== Dataset records ==
# # # #
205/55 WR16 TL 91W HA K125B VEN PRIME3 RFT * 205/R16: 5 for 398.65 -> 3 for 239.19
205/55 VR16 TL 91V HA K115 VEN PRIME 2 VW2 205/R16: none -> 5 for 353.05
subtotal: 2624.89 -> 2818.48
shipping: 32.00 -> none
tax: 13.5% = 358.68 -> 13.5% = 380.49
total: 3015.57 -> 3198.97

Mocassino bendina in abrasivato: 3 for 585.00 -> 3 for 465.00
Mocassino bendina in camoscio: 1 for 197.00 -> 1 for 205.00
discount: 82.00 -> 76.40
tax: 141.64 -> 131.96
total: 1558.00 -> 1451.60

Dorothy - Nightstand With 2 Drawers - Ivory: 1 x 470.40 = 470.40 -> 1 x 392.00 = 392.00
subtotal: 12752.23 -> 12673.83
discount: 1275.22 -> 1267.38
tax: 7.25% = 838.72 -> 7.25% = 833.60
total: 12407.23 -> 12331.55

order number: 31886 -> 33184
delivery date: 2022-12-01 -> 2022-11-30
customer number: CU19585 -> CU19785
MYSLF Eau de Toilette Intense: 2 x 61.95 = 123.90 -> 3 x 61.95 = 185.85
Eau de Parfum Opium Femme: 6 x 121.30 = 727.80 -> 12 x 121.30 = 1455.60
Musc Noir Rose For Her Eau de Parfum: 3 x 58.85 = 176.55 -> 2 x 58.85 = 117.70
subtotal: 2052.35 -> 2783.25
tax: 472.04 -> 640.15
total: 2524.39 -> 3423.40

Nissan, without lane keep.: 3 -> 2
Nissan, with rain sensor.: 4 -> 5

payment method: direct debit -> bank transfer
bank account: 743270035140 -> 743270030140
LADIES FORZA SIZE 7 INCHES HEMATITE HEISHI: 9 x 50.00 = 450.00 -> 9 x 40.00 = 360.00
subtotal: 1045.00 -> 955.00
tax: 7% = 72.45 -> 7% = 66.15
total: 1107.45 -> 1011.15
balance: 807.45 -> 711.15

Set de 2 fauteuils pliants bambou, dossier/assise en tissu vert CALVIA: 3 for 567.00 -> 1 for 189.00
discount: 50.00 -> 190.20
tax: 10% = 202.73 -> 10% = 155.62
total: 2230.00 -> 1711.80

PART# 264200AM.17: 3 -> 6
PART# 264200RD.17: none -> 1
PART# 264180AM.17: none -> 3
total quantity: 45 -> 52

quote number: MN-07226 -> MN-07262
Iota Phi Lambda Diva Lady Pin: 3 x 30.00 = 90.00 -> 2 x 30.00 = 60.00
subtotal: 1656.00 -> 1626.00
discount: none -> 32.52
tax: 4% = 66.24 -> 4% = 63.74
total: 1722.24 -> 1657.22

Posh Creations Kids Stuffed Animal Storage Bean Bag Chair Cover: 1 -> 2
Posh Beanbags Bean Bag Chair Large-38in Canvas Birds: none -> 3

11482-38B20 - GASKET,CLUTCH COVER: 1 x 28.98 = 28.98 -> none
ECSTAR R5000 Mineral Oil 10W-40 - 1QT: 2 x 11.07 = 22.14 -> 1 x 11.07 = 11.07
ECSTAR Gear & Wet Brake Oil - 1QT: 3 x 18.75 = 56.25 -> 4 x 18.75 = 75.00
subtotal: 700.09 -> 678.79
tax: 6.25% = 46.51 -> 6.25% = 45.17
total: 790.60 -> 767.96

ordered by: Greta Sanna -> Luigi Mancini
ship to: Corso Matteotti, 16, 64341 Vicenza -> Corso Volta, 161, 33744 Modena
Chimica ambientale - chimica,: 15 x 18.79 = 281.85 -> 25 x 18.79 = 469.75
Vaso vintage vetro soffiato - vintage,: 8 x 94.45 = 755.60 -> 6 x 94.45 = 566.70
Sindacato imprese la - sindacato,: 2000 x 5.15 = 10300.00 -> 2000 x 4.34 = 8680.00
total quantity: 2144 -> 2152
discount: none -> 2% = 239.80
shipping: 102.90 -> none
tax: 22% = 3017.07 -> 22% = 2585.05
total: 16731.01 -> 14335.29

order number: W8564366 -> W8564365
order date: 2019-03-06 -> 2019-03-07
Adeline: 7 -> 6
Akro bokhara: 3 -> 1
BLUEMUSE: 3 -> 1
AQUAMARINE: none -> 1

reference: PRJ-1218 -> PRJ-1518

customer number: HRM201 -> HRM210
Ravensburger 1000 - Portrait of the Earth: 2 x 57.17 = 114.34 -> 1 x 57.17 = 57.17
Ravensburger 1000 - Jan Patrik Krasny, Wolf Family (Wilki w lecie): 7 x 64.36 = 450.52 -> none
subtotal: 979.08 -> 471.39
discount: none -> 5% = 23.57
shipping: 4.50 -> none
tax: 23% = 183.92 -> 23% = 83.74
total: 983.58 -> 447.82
# # # #
== ACTIVITY ==
From the records above, reproduce exactly the lines from the one with "11482-38B20 - GASKET,CLUTCH" to the one with "shipping: 102.90 -> none", both included, and no others.

== TASK OUTPUT ==
11482-38B20 - GASKET,CLUTCH COVER: 1 x 28.98 = 28.98 -> none
ECSTAR R5000 Mineral Oil 10W-40 - 1QT: 2 x 11.07 = 22.14 -> 1 x 11.07 = 11.07
ECSTAR Gear & Wet Brake Oil - 1QT: 3 x 18.75 = 56.25 -> 4 x 18.75 = 75.00
subtotal: 700.09 -> 678.79
tax: 6.25% = 46.51 -> 6.25% = 45.17
total: 790.60 -> 767.96

ordered by: Greta Sanna -> Luigi Mancini
ship to: Corso Matteotti, 16, 64341 Vicenza -> Corso Volta, 161, 33744 Modena
Chimica ambientale - chimica,: 15 x 18.79 = 281.85 -> 25 x 18.79 = 469.75
Vaso vintage vetro soffiato - vintage,: 8 x 94.45 = 755.60 -> 6 x 94.45 = 566.70
Sindacato imprese la - sindacato,: 2000 x 5.15 = 10300.00 -> 2000 x 4.34 = 8680.00
total quantity: 2144 -> 2152
discount: none -> 2% = 239.80
shipping: 102.90 -> none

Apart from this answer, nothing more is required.